Pour Herzfeld, cette problématique est d’autant plus évidente dans des sphères sociales définies par leur « marginalité », qu’il s’agisse de la Grèce en Europe, de la Crète en Grèce, des artisans dans la société locale, etc. Elle s’applique aux Balkans comme métaphore d’une Europe négative, marginale, « autre », la « balkanité » constituant alors une ruse avec ce modèle négatif dominant. Le prisme « balkanique » est une stratégie locale pour être présent sur une scène globale inédite, de même que « le “modèle ethnique bulgare” n’a de valeur que dans le contexte politique actuel des Balkans » (Barouh, 2001). La revendication de ce modèle de coexistence, comme une « balkanité négociée », est certainement une illustration des formes complexes que prend la démocratisation des rapports du soi et de l’autre, et leur projection sur une scène culturelle et politique globalisée. Elle semble essentiellement portée par des acteurs d’un type nouveau, qui émergent des bouleversements de 1989 et notamment de la question de la construction d’une société civile.

Ce contexte est complexe et ambivalent : la libéralisation de la société est d’une part synonyme d’ultralibéralisme, d’accroissement des inégalités, voire de corruption et de criminalisation. Mais par ailleurs, de nombreux acteurs expérimentent la liberté (et la difficulté) de la culture de projet, ainsi que des formes d’action non-gouvernementale qui vont du développement local au lobbying en passant par l’expertise. C’est une scène politique au moins potentiellement critique vis-à-vis des idéologies nationales, et regroupant des compétences fortes et reconnues.

Le recours aux échelles extranationales, la mobilité et la mise en réseau constituent des ressources pour contourner les blocages institutionnels ou professionnels, introduire de nouvelles compétences et créer ainsi de nouveaux champs sociaux, éventuellement moins tributaires des situations nationales. De nombreuses ONG occupent le champ de la société civile, constituent des milieux de professionnalisation et d’excellence, et s’avèrent quasiment indispensables aux relations internationales. Leur développement est objectivement favorisé par la faiblesse structurelle de l’Etat lors de la « transition », et par le souci de l’Europe de développer des projets avec des acteurs de la société civile.

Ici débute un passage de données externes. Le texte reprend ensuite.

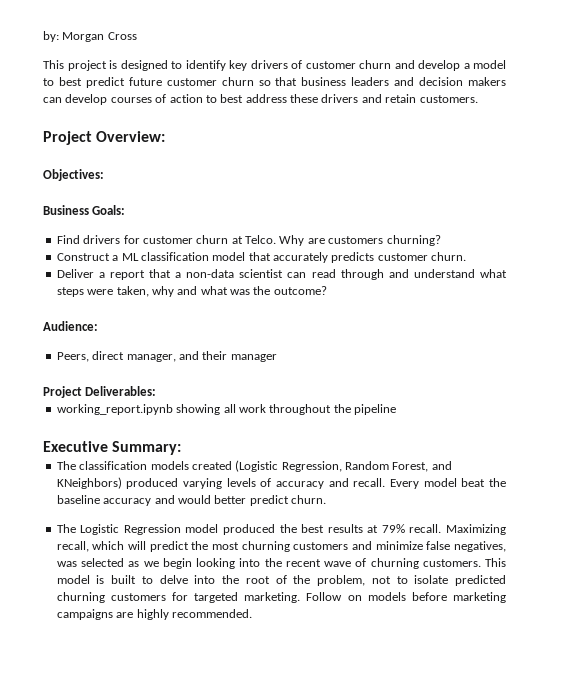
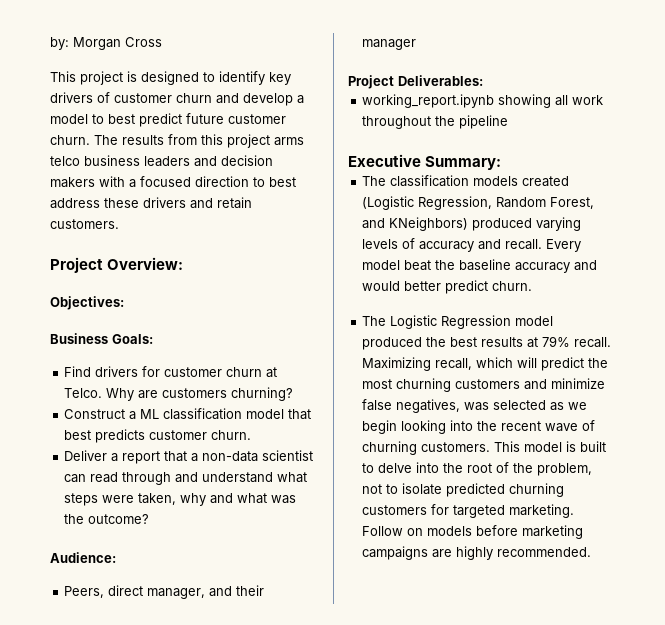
[221,77,298,86] churn so that -> [50,134,304,148] [50,156,80,166] churn. The results from this project arms telco
[43,94,203,105] can develop courses of action -> [99,176,249,188] with a focused direction
[273,252,328,263] accurately -> [64,430,92,440] best

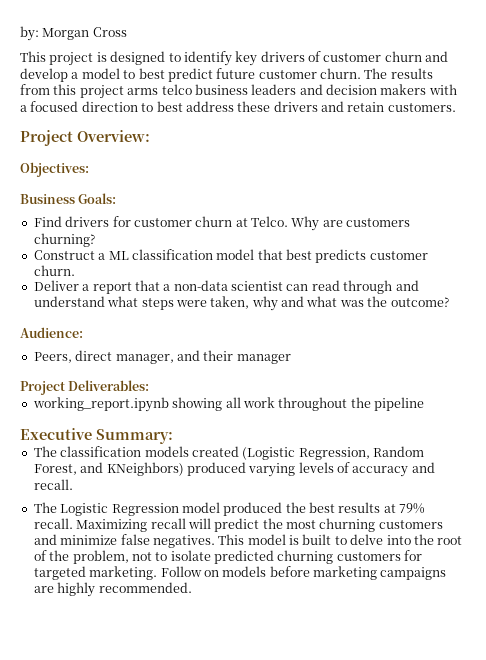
[546,239,582,252] [362,259,598,273] [362,280,533,294] Every model beat the baseline accuracy and would better predict churn. -> (73, 484) none
[435,357,514,370] recall, which -> [150,518,186,529] recall
[396,399,588,413] [362,420,596,434] [362,441,491,455] negatives, was selected as we begin looking into the recent wave of churning customers. -> [152,535,215,548] negatives.

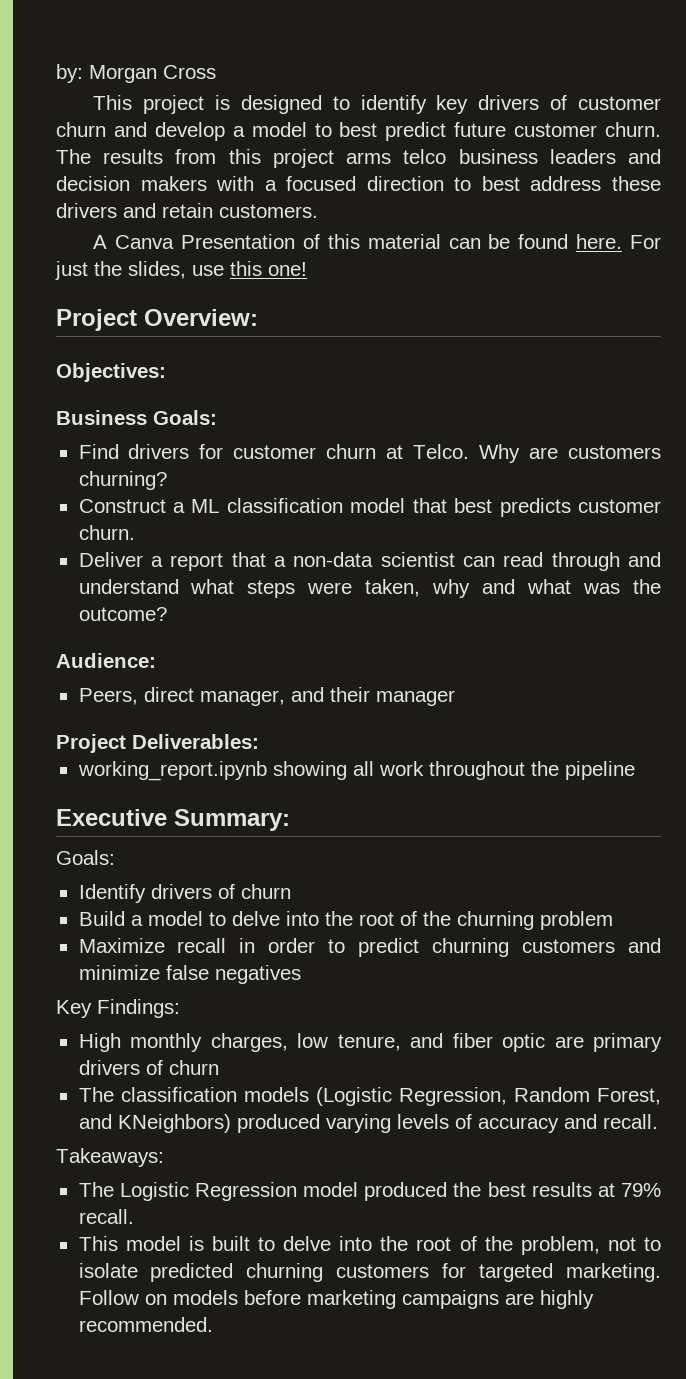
(456, 107) none -> [93,234,661,249] [55,261,307,280] // A Canva Presentation of this material can be found here. For just the slides, use this one!
(173, 436) none -> [56,850,115,865] [78,884,291,903] [78,911,613,930] [78,938,661,957] [78,965,301,984] [56,999,180,1018] [78,1033,663,1052] [78,1060,219,1075] // Goals: // Identify drivers of churn // Build a model to delve into the root of the churning problem // Maximize recall in order to predict churning customers and minimize false negatives // Key Findings: // High monthly charges, low tenure, and fiber optic are primary drivers of churn
[191,446,239,457] created -> (309, 1094) none
(73, 484) none -> [56,1148,164,1167] // Takeaways:
[76,518,443,532] [33,534,215,548] Maximizing recall will predict the most churning customers and minimize false negatives. -> (134, 1216) //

En somme, le contexte général de la rhétorique de la coexistence nous semble être celui de la-dite « transition » : il est porteur d’un enjeu politique, celui de la réforme de l’histoire nationale en vue de sa « démocratisation » à tous les sens du terme, et celui de la création de nouvelles élites aptes à favoriser le dialogue entre les pays « ex-socialistes » et pays anciennement désignés comme du « bloc occidental ». Le modèle de coexistence est conçu comme un outil de dialogue, non seulement entre les cultures, mais entre les acteurs politiques, civils, scientifiques, sur la scène internationale, et entre les sociétés elles-mêmes à une échelle européenne globale : pour Herzfeld, la « tolérance » fait partie, au même titre que des notions comme l’efficacité, la loyauté, la civilité, la société civile, les droits de l’homme, la transparence et la coopération, d’« indicateurs globaux pour des modèles particuliers d’interaction » (Herzfeld, 2004 : 2) 628 .

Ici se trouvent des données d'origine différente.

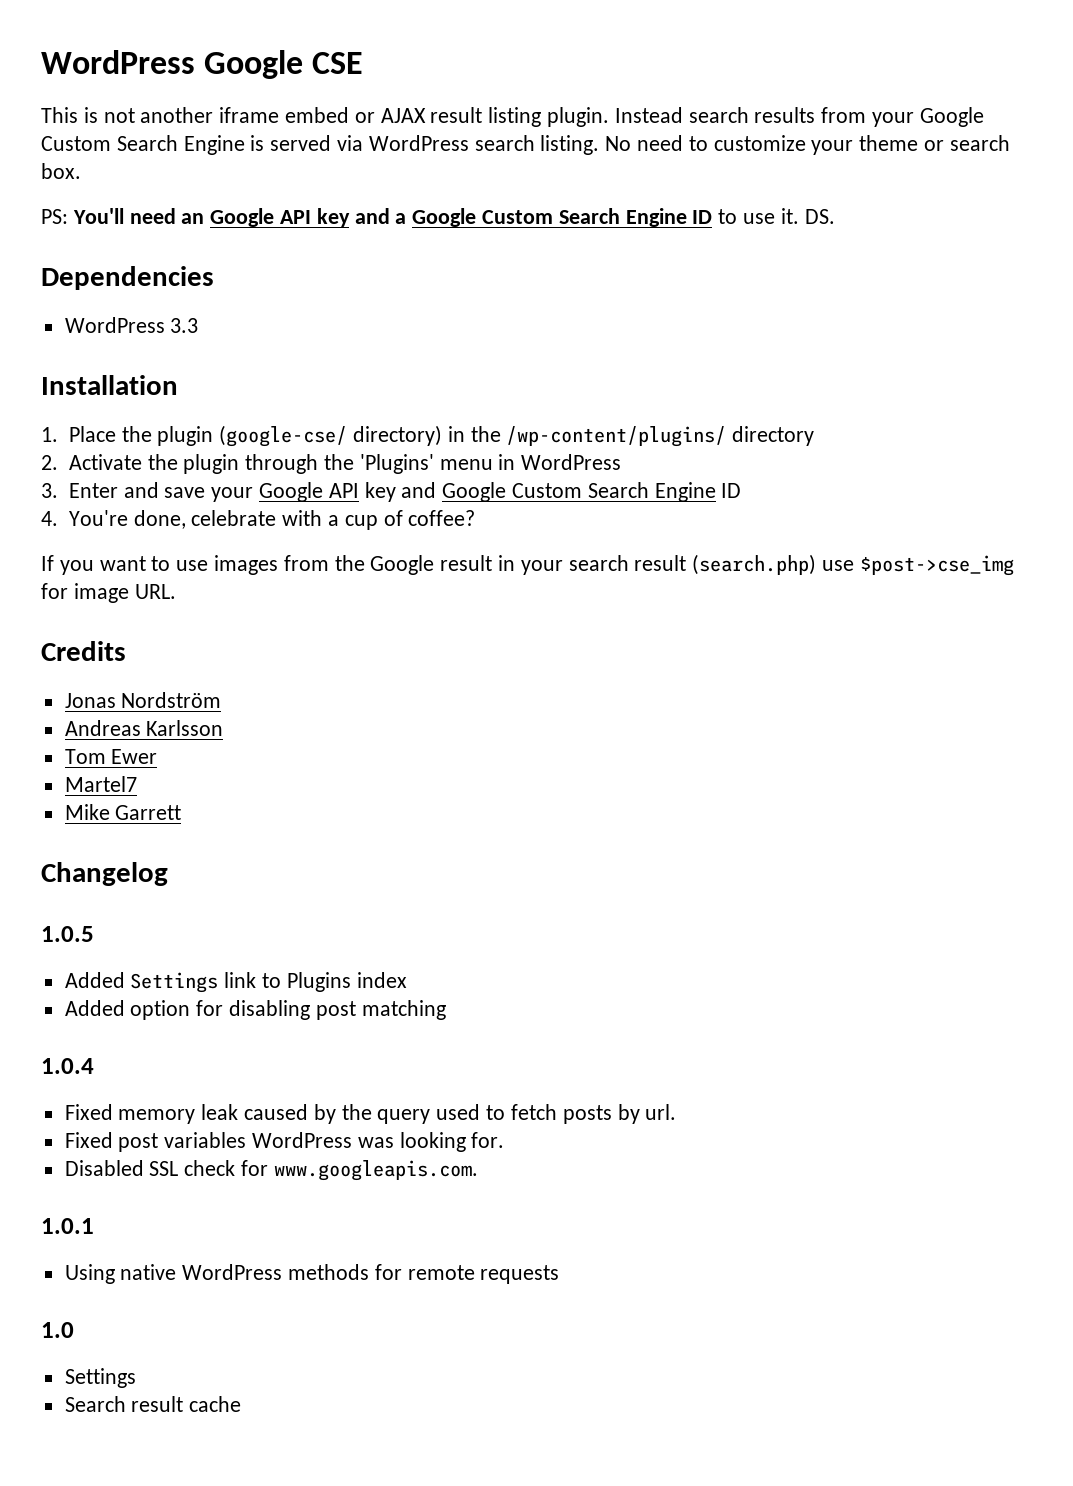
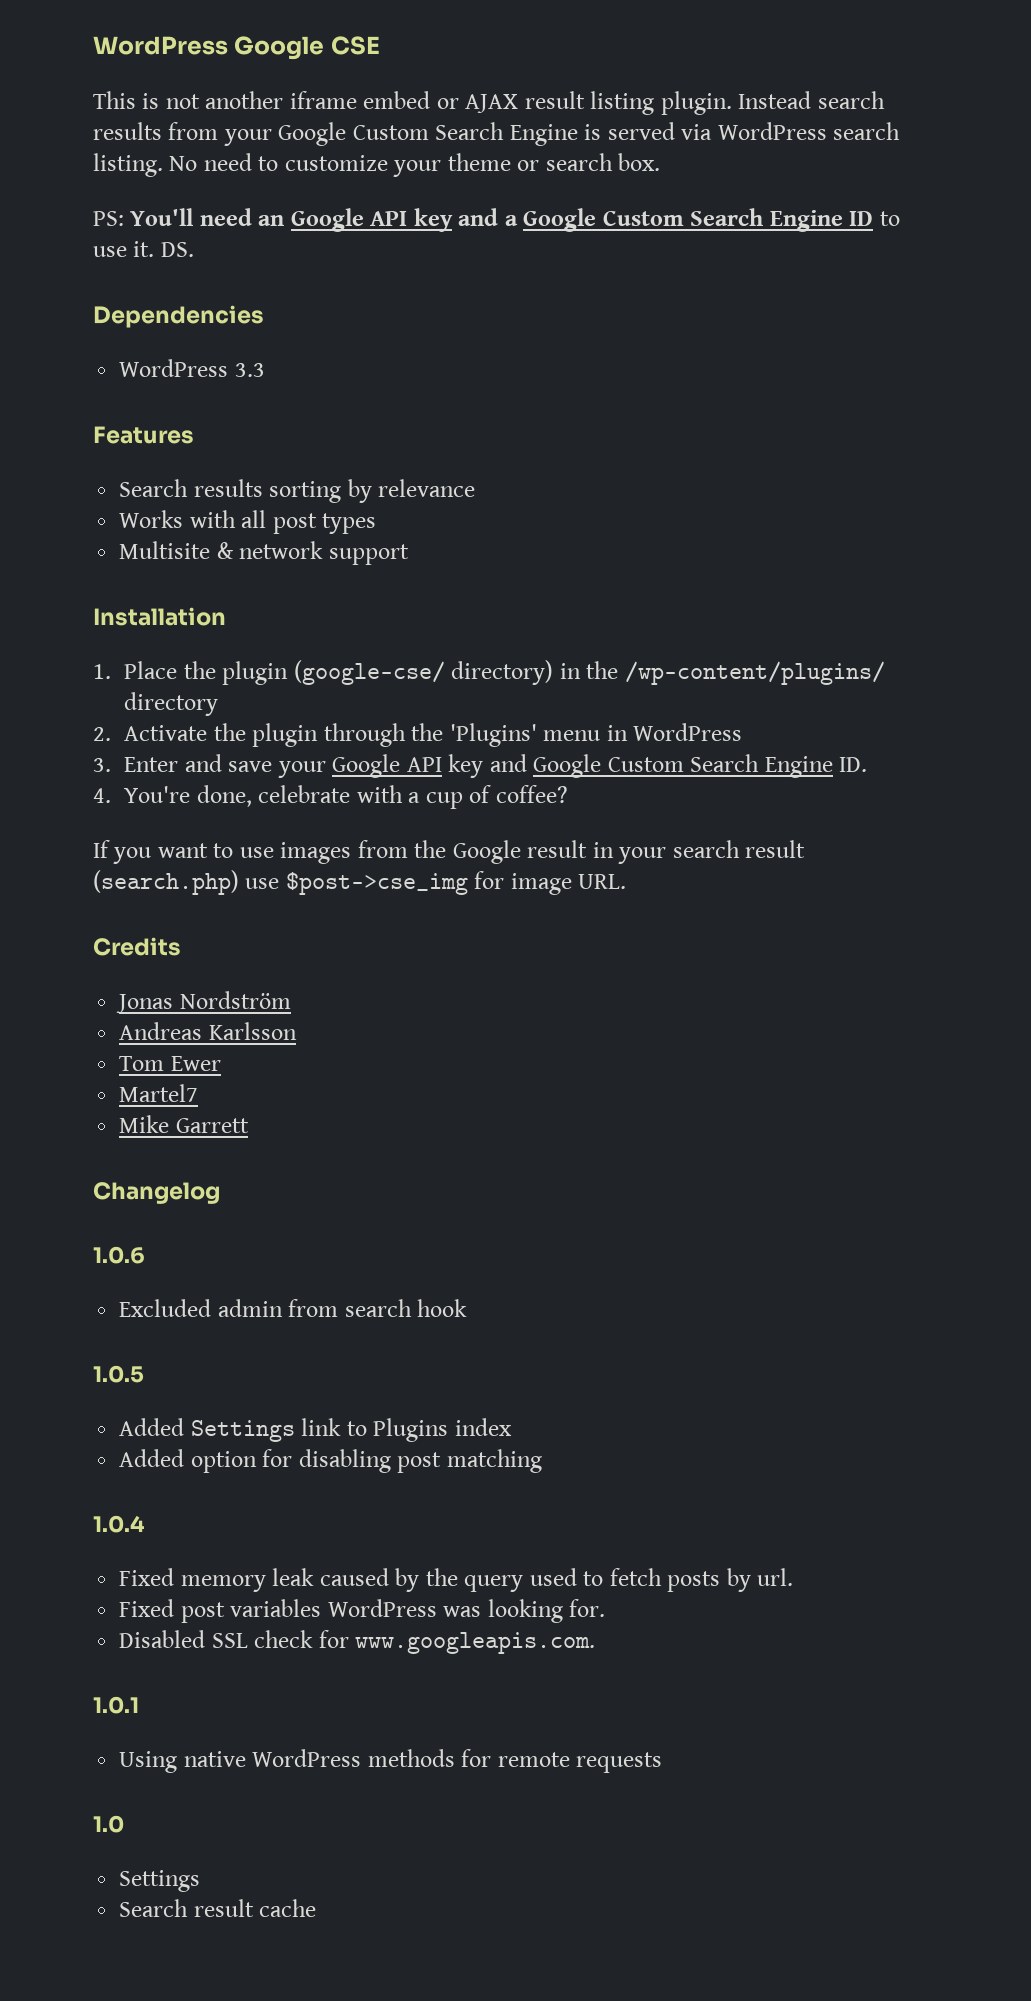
(199, 325) none -> [93,426,194,444] [119,479,476,503] [119,510,377,534] [119,541,409,565] // Features // Search results sorting by relevance // Works with all post types // Multisite & network support
[721,483,742,498] ID -> [839,757,868,772] ID.
(168, 874) none -> [93,1246,145,1264] [119,1299,468,1317] // 1.0.6 // Excluded admin from search hook

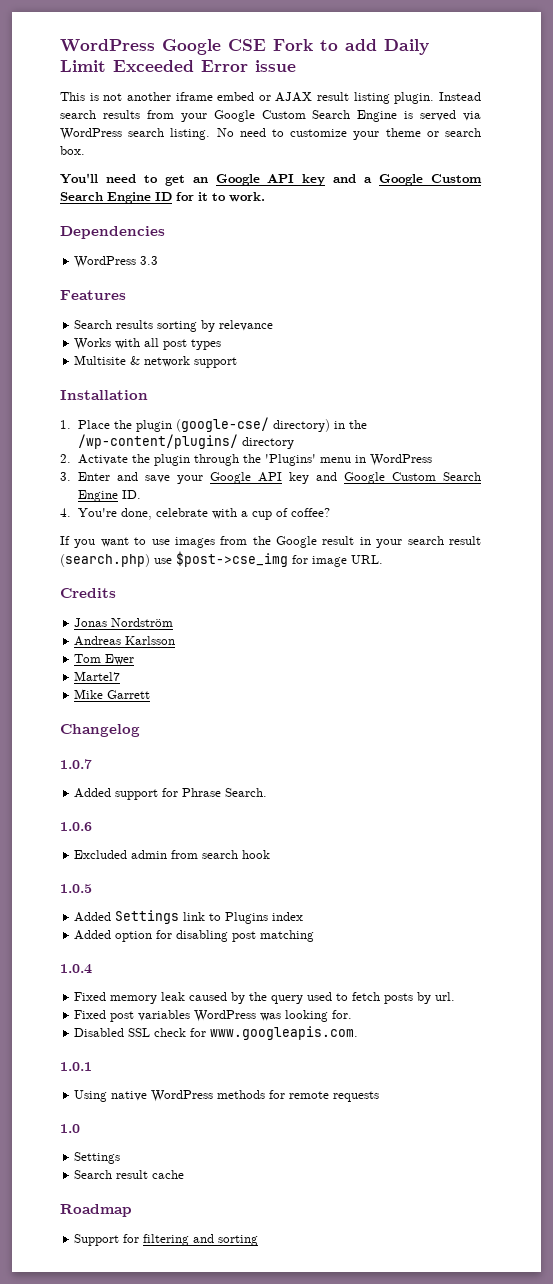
(380, 45) none -> [273,39,429,55] [60,60,296,72] Fork to add Daily Limit Exceeded Error issue
[93,211,124,226] PS: -> (85, 150) none
(252, 217) none -> [143,175,185,186] to get
[879,211,900,226] [93,241,194,257] to use it. DS. -> [176,192,265,202] for it to work.
(220, 1193) none -> [60,759,92,769] [74,788,268,800] // 1.0.7 // Added support for Phrase Search.
(317, 1908) none -> [60,1204,132,1217] [74,1234,259,1246] // Roadmap // Support for filtering and sorting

De l’autre côté, le discours de la coexistence constitue un type de réponse qui met en évidence des valeurs de « société civile », à défaut de la notion de « peuple », par trop attachée aux constructions nationales et leurs errements. Son dispositif rhétorique, qui postule une base culturelle pacifiée et des vicissitudes liées à des questions de politique nationale, cadre étroitement avec la méthodologie européenne consistant à s’appuyer sur des acteurs civils, des niveaux d’action locaux, des valeurs culturelles partagées, bref des formes d’identité locale. En ce sens, l’institutionnalisation de la rhétorique de la coexistence montre que la culture (ici le multiculturalisme) est un outil politique au sens fort : elle sert à façonner des champs sociaux et des champs de savoir à partir desquels des positions sociales s’éprouvent, des orientations politiques se dessinent, des projets territoriaux se créent. Elle est certainement à considérer dans l’actualité d’une culture de l’expertise, qui entend notamment opérer un mouvement de « rationalisation » des questions publiques, avec toutes les ambiguïtés associées au pragmatisme politique de la fonction d’expert (Deyanova, 2001a).

Autour de la valorisation d’une forme de multiculturalisme, c’est en partie l’image européenne de la Bulgarie et des Balkans qui est en train de se créer 629 . Le prisme de cette « balkanité » revendiquée constitue une étape significative du remodelage des conceptions du soi et de l’autre des sociétés balkaniques à l’horizon de l’Europe communautaire et dans le contexte de la globalisation. Il se distingue tout à la fois du prisme « national », celui des constructions nationales, et des prismes « civilisationnels », qui renvoient à des anthropologies globales (Kiossev, 2002). Aux côtés de différents modes de découpage plus ou moins orientés par des considérations géopolitiques (panslavisme, panhellénisme…), nous avons vu que la catégorie « balkanique » est intrinsèquement conçue comme mixte.

Constituant une allodésignation mais aussi un stigmate, elle ne semblait pas pouvoir faire l’objet jusque-là d’un projet commun : pointant les ambiguïtés des projets nationaux, la catégorie « balkanique » a été largement combattue et reléguée jusque dans un passé récent. Comme nous l’avons déjà dit, c’est cela qui nous semble changer avec ce que l’on a pu appeler « le retour des Balkans » (Yérasimos et alii, 2002), qui ne se limite pas à la hantise de la balkanisation, mais nous semble en fait procéder à une requalification positive des sociétés balkaniques. Ce qui, du point de vue de la construction nationale, est synonyme de souillure, devient une valeur, dans un contexte de réexamen des cadres du soi et de l’autre qui voit notamment la critique des Etats-nations. L’ironie est peut-être que cette « balkanité positive », telle que nous la décelons derrière la notion de coexistence, soit construite dans le cadre d’un discours qui reste attaché à une « réalité nationale » : celle de la Bulgarie.

Notes
625.

Par exemple des œuvres littéraires telles que celle d’Ivo Andric.

626.

« even “diversity” can become a homogeneous product. So, too, can tradition and heritage : the particular is itself universalized ».

627.

« the ways in which local culture both plays into, and yet no less frequently subverts, the increasingly potent ideology that posits a global system or hierarchy of value ».

628.

« Notions such as efficiency, fair play, civility, civil society, human rights, transparency, cooperation, and tolerance serve as global yardsticks for particular patterns of interaction ».

629.

Il faut relever que ce mouvement est toujours en tension : l’apparition récente et la percée aux élections législatives de juin 2005 (plus de 8% des voix) du mouvement politique d’extrême-droite xénophobe Ataka est en partie basée sur un rejet de ce qui serait « non-bulgare » : pêle-mêle les directives européennes, la mixité ethnique, la corruption, etc. (Frison-Roche, 2005).